2.2. Identification of L. acidophilus
The L. acidophilus in feces was isolated and cultured. The results of PCR identification (Figure 2) showed that the PCR product of strains 1, 4, and 8 was single band and that its size was in line with the theoretical value, which was used for further 16S rDNA sequencing identification. The 16S rDNA sequencing for the strain 1 failed due to its low template concentration, and the sequencing for strains 4 and 8 were successful.
The obtained 16S rDNA gene sequence data were submitted to GenBank BLAST search analyses, which yielded a strong homology of up to 98% with those of several cultivated strains of lactobacillus. The sequences of highly homologous lactobacillus were imported to construct a phylogenetic tree using MEGA 5.05 software (Figure 3). The pylogenetic tree showed the position of strain 4 and 8 within the radiation of the genus lactobacillus. The numbers at nodes (>50%) indicate support for the internal branches within the tree obtained by bootstrap analysis (percentages of 100 bootstraps). NCBI accession numbers are presented together with the strain name.

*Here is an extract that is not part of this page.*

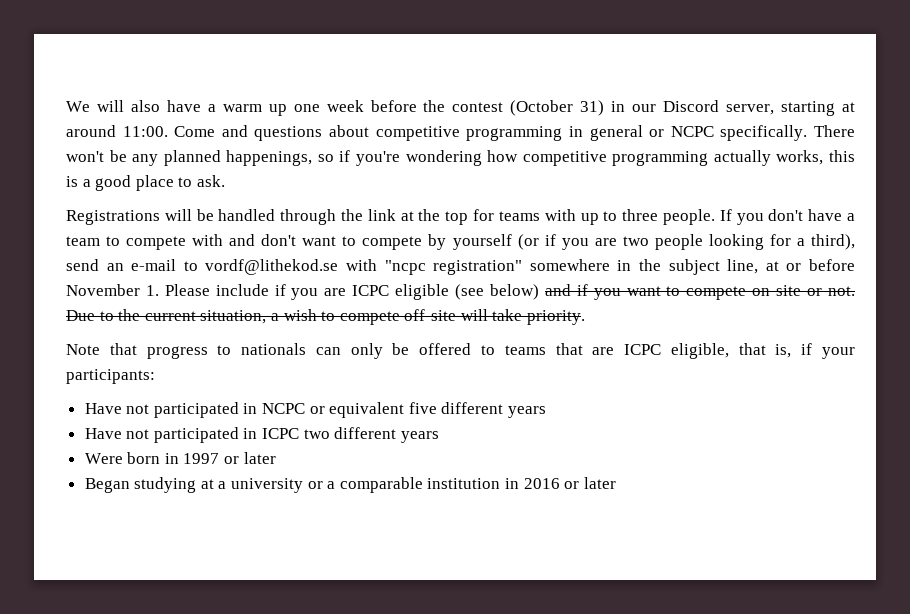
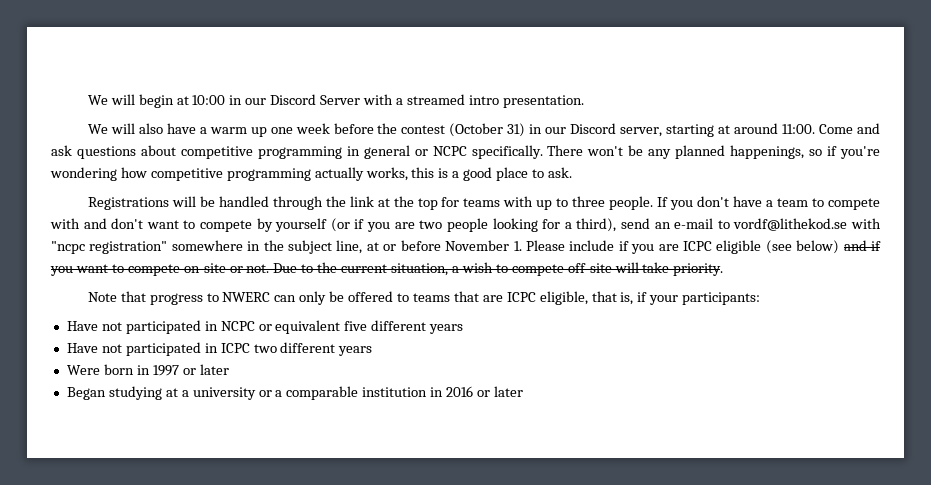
[66,100,124,112] We will -> [87,94,584,108] [87,123,135,134] We will begin at 10:00 in our Discord Server with a streamed intro presentation. // We will
(248, 131) none -> [51,145,72,156] ask
[241,343,307,355] nationals -> [222,292,271,302] NWERC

2.3. L. acidophilus Reduced the Relative Expression of IL-1β mRNA In Vivo and Had Anti-PCV2 Effects
After the mice were given L. acidophilus, the relative expression of the L. acidophilus gene in the ileum of each group was detected by qPCR. The results showed that compared with the M group, the relative expression of the L. acidophilus gene of the PG and GL groups was significantly increased (p < 0.05), and the GH and GM groups showed an increasing trend (Figure 4A). Compared with the M group, the relative expression of the L. acidophilus gene of the PE, EH, and EM groups was significantly increased (p < 0.05), and there was an increasing trend in the EL group (Figure 4B). As shown in Figure 4C, there was no significant difference in the relative expression of the L. acidophilus gene between the GH, GM, and GL groups and the EH and EL groups (p > 0.05), but it was significantly lower than the EM group (p < 0.05). The relative expression of the L. acidophilus gene in the enema group was higher than that in the gavage group. This shows that administration of different doses of L. acidophilus in mice by gavage and enema can lead to an increase in the relative expression of the L. acidophilus gene in the ileum, and that enema is more conducive to the colonization of L. acidophilus.
After L. acidophilus transplantation, qPCR was used to detect the expression of the Cap gene in the liver. The results showed that compared with the M group, the Cap gene copies in the GH, GM, and GL groups were significantly reduced (p < 0.05) (Figure 5A). As shown in Figure 5B, compared with the M group, the Cap gene copies in the EH, EM, and EL groups were significantly decreased (p < 0.05). As shown in Figure 5E, there was no significant difference for the Cap gene copies between the gavage and the enema methods (p > 0.05). The results showed that after PCV2 infection, administration of L. acidophilus to mice could significantly reduce the Cap gene copies in the liver, and there was no significant difference between the different administration methods and the different doses (p > 0.05).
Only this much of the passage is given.